Govindan S. Selvam, Department of Biochemistry, Centre for Excellence in Genomic Sciences, School of Biological Sciences, Madurai Kamaraj University, Madurai 625021, Tamil Nadu, India.

E-mail: drselvamgsbiochem@rediffmail.com

Abstract

Aim

The aim of the present study is to constitutively express heterologous oxalate decarboxylase (OxdC) in Lactobacillus plantarum and to examine its ability to degrade oxalate in vitro for their future therapy against enteric hyperoxaluria.

Method and Results

In this study, we generated a recombinant strain of Lb. plantarum to constitutively overexpress B. subtilis oxalate decarboxylase (oxdC) using a host lactate dehydrogenase promoter (PldhL).

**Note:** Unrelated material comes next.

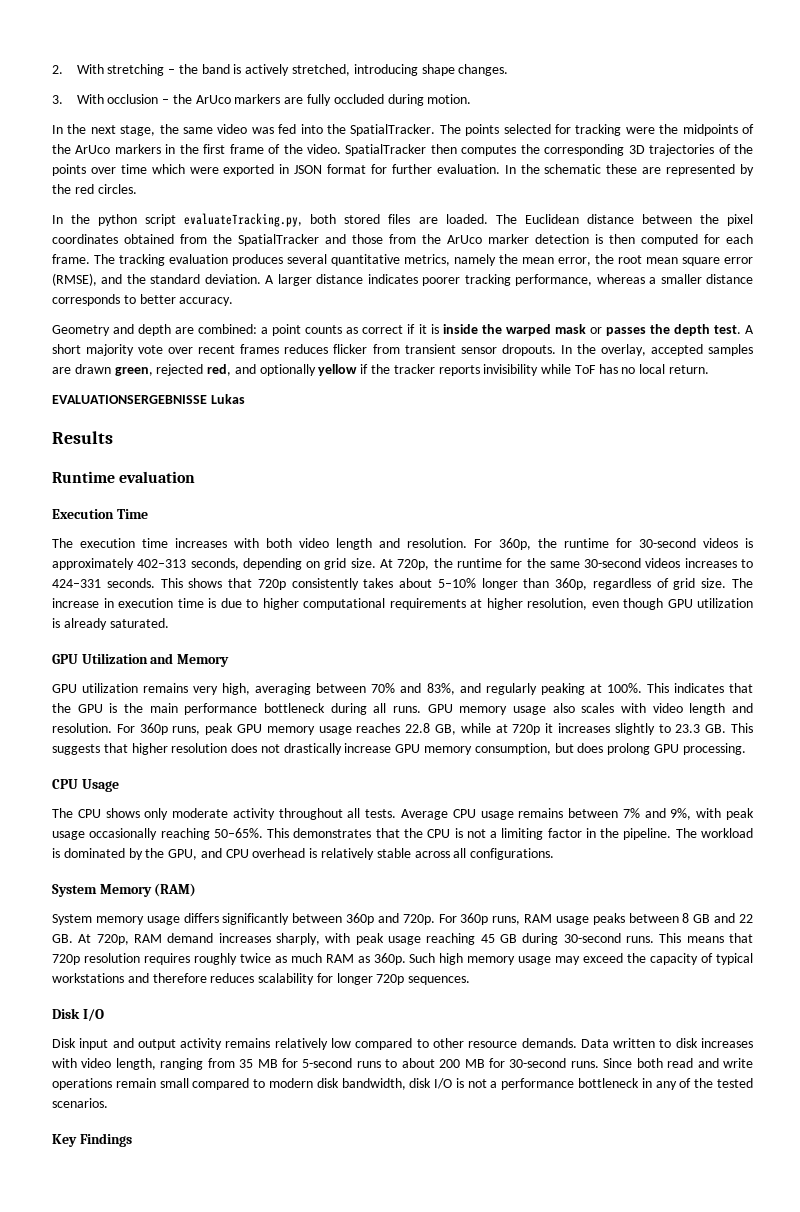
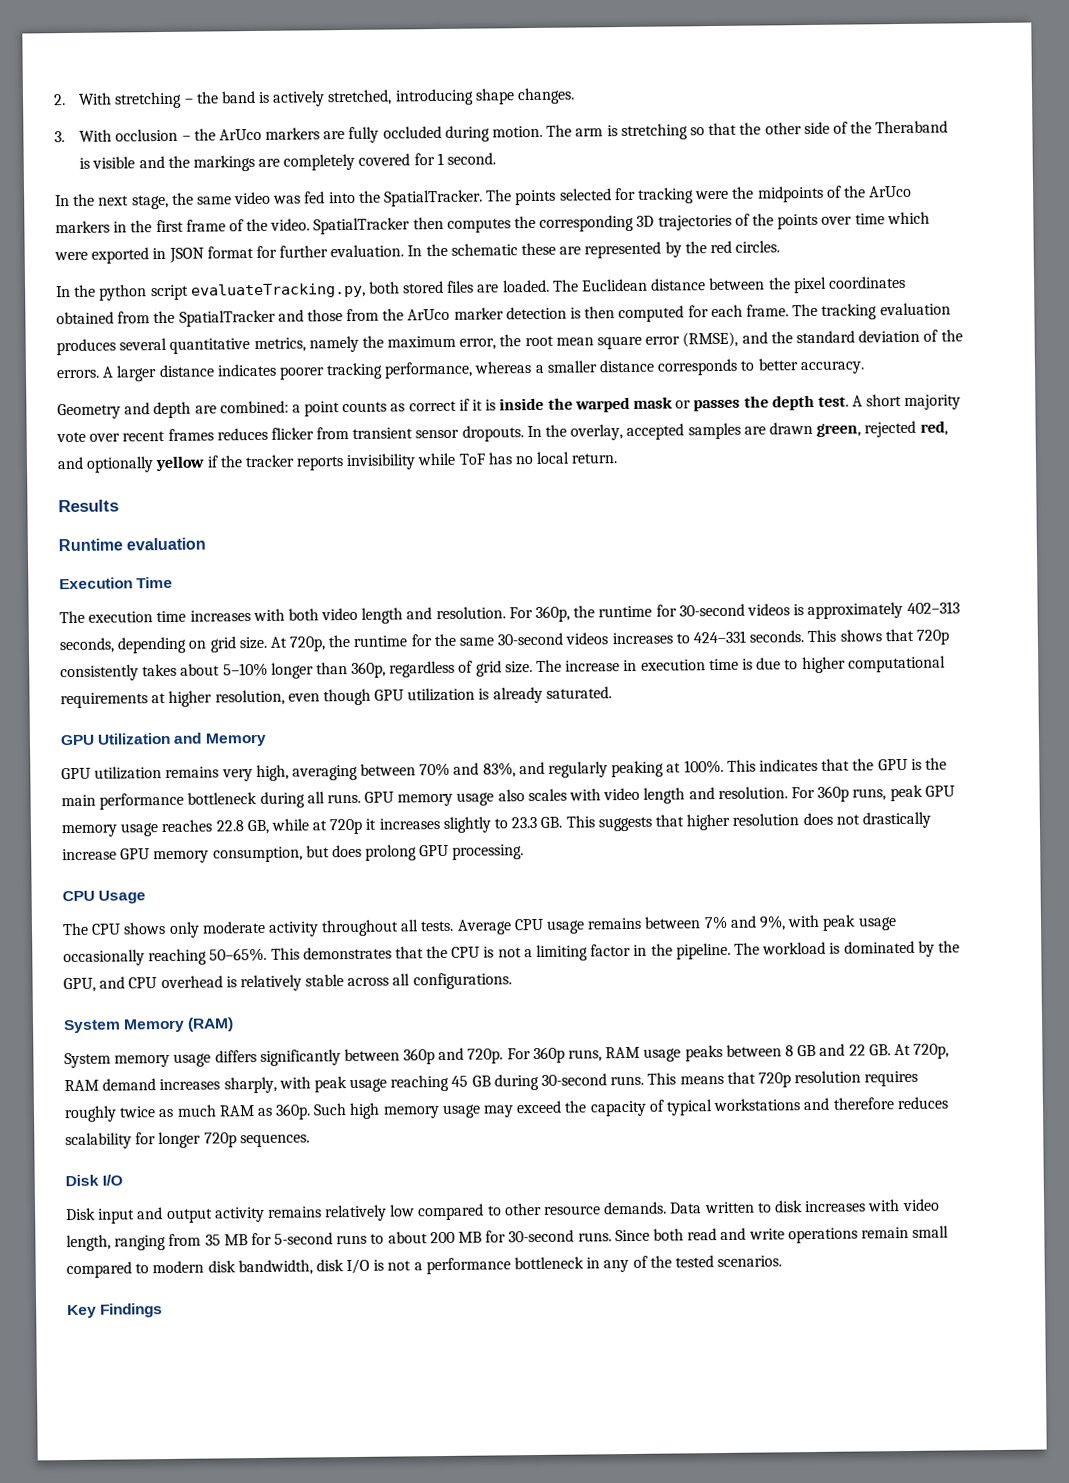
+ The arm is stretching so that the other side of the Theraband is visible and the markings are completely covered for 1 second.
- The tracking evaluation produces several quantitative metrics, namely the mean error, the root mean square error (RMSE), and the standard deviation.
+ The tracking evaluation produces several quantitative metrics, namely the maximum error, the root mean square error (RMSE), and the standard deviation of the errors.
- EVALUATIONSERGEBNISSE Lukas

The recombinant Lb. plantarum was able to degrade more than 90% oxalate compared to 15% by the wild type. In addition, the recombinant strain also had higher tolerance up to 500 mmol l−1 oxalate.

Conclusion

We developed a recombinant Lb. plantarum NC8 that constitutively expressed heterologous oxalate decarboxylase and degraded oxalate efficiently under in vitro conditions.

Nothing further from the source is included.